For years, Canadian basketball fans have hoped that U Sports teams will get a chance to participate in the National Collegiate Athletic Association (NCAA) men’s basketball tournament. For now, however, they will have to settle for watching the best local talent lead American schools to victory. Ahead of this week’s Round of 64, The McGill Tribune has compiled a list of the top Canadian athletes to keep an eye on.
PG Luguentz Dort (Freshman); Arizona State
The Montreal-born guard drives hard to the basket, and he is driving up NBA teams’ draft boards, too. As a dynamic scorer for the 11th-seed Arizona State Sun Devils, Dort averaged 16.1 points, 4.3 rebounds, and 2.3 assists this season. He is a strong athlete with a six-foot-nine wingspan, and, because of his excellent defensive fundamentals, he can guard almost anyone on the floor.

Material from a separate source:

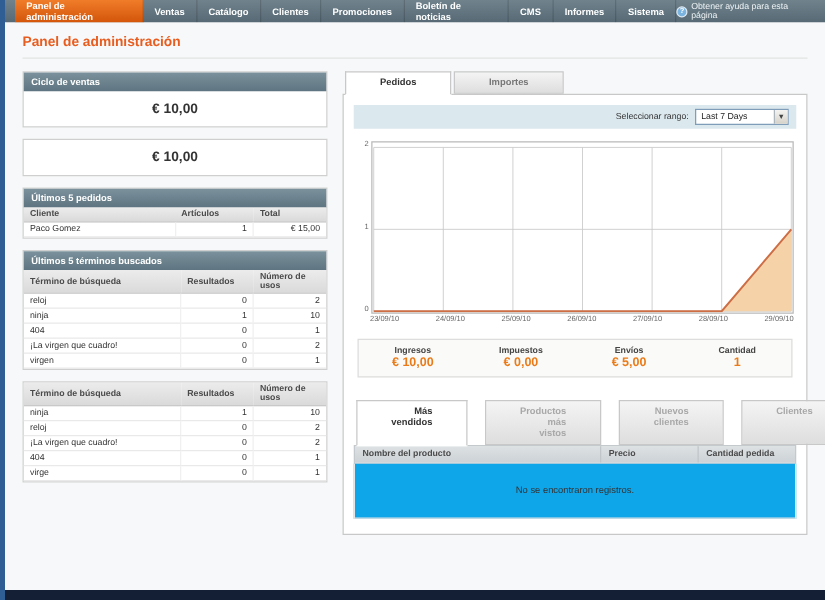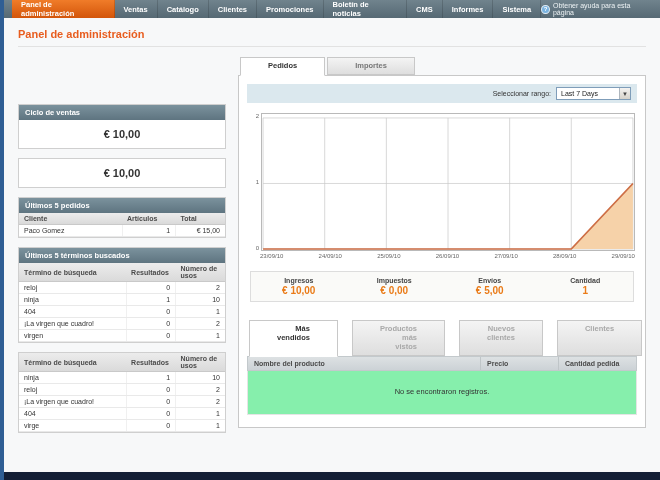"Ciclo de ventas" .left-col { margin-top: 47px -> none; width: 208px -> 244px }
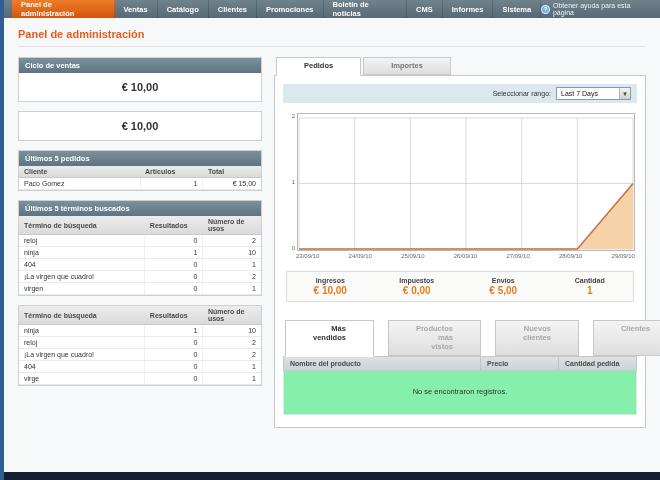"No se encontraron registros." .grid-empty { background: #86efac -> #0ea5e9 }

SG Nickeil Alexander-Walker (Sophomore); Virginia Tech
Alexander-Walker’s all-star play has been key to his Virginia Tech Hokies’ outstanding season. The Toronto native will likely join his cousin Shai Gilgeous-Alexander, a 2018 Los Angeles Clippers lottery pick, in the NBA next season. A talented athlete capable of playing multiple positions, Alexander-Walker will shine thanks to his steady ball-handling and versatility.
SF R.J. Barrett (Freshman); Duke
Barrett has had a stellar first campaign in the NCAA. The Duke freshman, who is a consensus top three pick in the 2019 NBA Draft, is averaging 22.9 points, 7.5 rebounds, and 4.1 assists thus far and was named to the Associated Press All-ACC team. The 18-year-old from Mississauga, Ontario, and his star-studded Blue Devils squad hope to take home the title in April, but they will have to escape a tough East region first.
PF Ignas Brazdeikis (Freshman); Michigan
Brazdeikis is one of college basketball’s most entertaining characters. The second-seeded Michigan Wolverines have silenced their opponents’ crowds all season with big wins during road games. The six-foot-seven forward from Oakville, Ontario has played a key role in the team’s success. The Lithuanian-Canadian puts his personality on full display: He blows kisses to opposing fans and flexes after big shots. With him, Wolverines games are must-see television this March.
C Kyle Alexander (Senior); Tennessee
Alexander hopes that he and his second-seeded Tennessee Volunteers will head to Minneapolis in early April for the tournament’s Final Four. Their path in the South region will be tough, and it will take a team effort to advance: The six-foot-eleven athlete from Milton, Ontario plays an important role under the basket for Tennessee. He averages 7.4 points and 6.6 rebounds per game and is often tasked with guarding the toughest players that the Volunteers’ opponents have to offer.
Sixth Man: PF Mfiondu Kabengele (Sophomore); Florida State
Kabengele, NBA Hall-of-Famer Dikembe Mutombo’s nephew, earned the 2019 All-ACC Sixth Man of the Year award and for good reason: The six-foot-ten forward from Burlington, Ontario came off the bench and averaged 12.9 points and 5.7 rebounds per game. Kabengele has astonishing defensive instincts, and fourth-seed Florida State will rely on his shot-blocking ability as they look to advance out of the West region.